Risk factors for knee injuries include female sex, previous knee injury, participation in soccer, and sport participation more than two times per week.30 Interestingly, O'Kane et al.31 found that soccer athletes playing for more than one soccer team reported a 2.5-fold increase in overuse knee injuries, whereas participating in other forms of physical activity besides soccer decreased the risk of overuse injuries by 61%.

In addition to specialization, training volume is thought to increase the risk of injury among youth athletes. Previous research observed that athletes with high training loads who participated in club sports or were highly specialized reported more lower extremity injuries during the study period.15 Additionally, athletes who participated in a single sport for more than 8 months of the year or participated in a sport for more hours per week than their age were also more likely to report a history of overuse injury.15 Similarly, the current study found that youth soccer players who participated in soccer for more than 8 months of the year reported more overuse injuries in the prior year than those who participated in soccer 8 or fewer months of the year. Collectively, these findings suggest that it may be not only specializing in one sport, but the volume of that participation that contributes to overuse injury risk. Therefore, following previously published recommendations to allow 2 to 3 months, or a sports season, away from a specific sport for athletes who participate year-round may be advisable.20,32

This study is the first to examine the effects of sport specialization on injury risk in a national cohort of youth soccer players.
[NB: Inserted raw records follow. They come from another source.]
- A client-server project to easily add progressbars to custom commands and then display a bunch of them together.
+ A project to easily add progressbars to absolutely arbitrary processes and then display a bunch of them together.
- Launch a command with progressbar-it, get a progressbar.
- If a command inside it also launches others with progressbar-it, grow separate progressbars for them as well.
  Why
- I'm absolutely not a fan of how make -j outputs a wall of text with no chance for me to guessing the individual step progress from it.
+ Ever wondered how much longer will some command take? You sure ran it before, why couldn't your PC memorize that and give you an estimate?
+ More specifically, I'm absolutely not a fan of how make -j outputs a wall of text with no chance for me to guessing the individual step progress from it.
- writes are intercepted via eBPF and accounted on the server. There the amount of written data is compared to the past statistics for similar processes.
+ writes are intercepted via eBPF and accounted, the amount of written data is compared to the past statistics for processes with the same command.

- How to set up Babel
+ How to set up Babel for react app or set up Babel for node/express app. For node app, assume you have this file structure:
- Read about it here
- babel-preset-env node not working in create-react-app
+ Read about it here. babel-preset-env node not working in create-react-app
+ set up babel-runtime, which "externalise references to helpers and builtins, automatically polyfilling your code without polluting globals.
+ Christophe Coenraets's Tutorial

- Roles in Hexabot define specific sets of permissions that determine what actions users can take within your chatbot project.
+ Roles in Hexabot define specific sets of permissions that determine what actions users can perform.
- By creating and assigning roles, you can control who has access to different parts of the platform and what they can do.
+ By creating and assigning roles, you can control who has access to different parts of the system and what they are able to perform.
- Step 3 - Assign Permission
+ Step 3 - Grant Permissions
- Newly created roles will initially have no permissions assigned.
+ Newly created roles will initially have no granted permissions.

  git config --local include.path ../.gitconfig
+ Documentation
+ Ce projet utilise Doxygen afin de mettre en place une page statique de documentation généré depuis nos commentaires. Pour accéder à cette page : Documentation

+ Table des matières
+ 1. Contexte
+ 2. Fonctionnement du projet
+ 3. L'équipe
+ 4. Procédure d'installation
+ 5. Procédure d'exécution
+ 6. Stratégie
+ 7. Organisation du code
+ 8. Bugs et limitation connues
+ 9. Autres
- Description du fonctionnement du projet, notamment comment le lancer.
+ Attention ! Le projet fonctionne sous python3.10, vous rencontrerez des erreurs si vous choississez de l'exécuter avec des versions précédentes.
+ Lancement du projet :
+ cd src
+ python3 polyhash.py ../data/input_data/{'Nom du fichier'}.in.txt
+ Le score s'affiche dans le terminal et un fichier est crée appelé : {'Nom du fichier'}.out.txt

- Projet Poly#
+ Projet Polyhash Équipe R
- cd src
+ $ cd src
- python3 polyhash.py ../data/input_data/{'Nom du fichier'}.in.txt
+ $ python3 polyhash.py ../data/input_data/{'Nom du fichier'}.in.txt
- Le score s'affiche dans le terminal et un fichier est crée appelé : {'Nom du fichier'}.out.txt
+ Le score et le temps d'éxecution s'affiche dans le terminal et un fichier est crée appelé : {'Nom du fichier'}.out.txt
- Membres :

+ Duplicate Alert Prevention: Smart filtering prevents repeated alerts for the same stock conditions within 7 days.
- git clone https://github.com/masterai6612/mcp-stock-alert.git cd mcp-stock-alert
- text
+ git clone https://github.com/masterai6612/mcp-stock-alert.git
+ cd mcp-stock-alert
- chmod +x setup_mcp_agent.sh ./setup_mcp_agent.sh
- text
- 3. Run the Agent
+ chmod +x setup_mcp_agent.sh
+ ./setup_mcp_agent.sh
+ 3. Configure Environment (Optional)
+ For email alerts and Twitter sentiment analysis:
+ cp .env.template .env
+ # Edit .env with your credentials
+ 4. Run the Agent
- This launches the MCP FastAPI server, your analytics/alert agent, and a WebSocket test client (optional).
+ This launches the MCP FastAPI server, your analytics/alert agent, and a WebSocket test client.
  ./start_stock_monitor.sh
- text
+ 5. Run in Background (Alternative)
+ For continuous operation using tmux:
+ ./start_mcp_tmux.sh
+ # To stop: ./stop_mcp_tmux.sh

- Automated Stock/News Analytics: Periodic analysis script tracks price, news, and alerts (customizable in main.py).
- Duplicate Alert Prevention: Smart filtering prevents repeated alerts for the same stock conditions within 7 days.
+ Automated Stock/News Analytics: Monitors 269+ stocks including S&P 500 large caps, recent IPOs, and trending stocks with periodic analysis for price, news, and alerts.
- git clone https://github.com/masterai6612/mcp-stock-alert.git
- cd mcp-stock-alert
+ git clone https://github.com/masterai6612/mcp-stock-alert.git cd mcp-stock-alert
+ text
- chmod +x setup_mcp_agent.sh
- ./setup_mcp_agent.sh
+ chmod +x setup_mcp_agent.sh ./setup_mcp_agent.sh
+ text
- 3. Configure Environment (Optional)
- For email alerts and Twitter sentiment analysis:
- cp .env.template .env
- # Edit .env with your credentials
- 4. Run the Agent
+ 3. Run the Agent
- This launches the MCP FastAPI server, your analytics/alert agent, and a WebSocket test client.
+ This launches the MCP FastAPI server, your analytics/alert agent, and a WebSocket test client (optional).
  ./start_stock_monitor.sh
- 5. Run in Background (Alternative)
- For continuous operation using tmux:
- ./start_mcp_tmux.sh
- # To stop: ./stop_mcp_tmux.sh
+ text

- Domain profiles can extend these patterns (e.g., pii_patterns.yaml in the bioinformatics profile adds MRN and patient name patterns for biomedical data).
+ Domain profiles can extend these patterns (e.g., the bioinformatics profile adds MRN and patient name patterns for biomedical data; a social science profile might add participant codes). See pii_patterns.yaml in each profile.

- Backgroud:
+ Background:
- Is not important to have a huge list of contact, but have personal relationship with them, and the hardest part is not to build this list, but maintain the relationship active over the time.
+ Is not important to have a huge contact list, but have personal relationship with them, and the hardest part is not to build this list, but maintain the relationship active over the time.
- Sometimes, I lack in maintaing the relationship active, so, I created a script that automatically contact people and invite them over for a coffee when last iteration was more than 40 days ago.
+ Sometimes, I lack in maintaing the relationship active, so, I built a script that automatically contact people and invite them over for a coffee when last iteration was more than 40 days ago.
However, there are several limitations to this study that should be noted. First, a generic sample of youth soccer players participated following e-mail and social media requests to soccer organizations and competitions with publicly available contact information. Although participants from multiple regions of the country responded, determining the number of potential participants was not feasible, thus limiting our ability to calculate a response rate. Additionally, there is response bias because those who chose to respond and complete the survey may have had more interest in how soccer participation may affect injury risk due to personal injury history. Sport specialization, training volume, and injury data were obtained from self-reported survey responses and therefore were subject to recall bias because participants were asked to report their training volume and injury history during the prior 12 months. However, these methods are frequently used in this area of research.15,16 We did not control for exposure in this analysis and it is possible that increases in injury risk are associated with increased playing time. Additionally, although we controlled for sex, future research should determine whether a specific sex is driving these differences. Finally, the internal validity of the survey used in this study was not evaluated, although the criteria used to measure specialization were consistent with prior studies.13

Implications for Clinical Practice

Individuals working with youth soccer athletes should be aware of the increased risk of both acute and overuse knee injury associated with soccer specialization during childhood and adolescence and with year-round soccer participation. Parents, coaches, and administrators should encourage young soccer players to participate in a variety of sports and take one sports season off from soccer each year, ideally limiting soccer participation to 8 months per year as a way to minimize knee injury risk. Future studies collecting prospective data on training volume, training intensity, participation in other sports or fitness training, and incidence of acute and chronic injury that includes mechanism of acute injury may help determine specific factors that contribute most to injury risk in young athletes.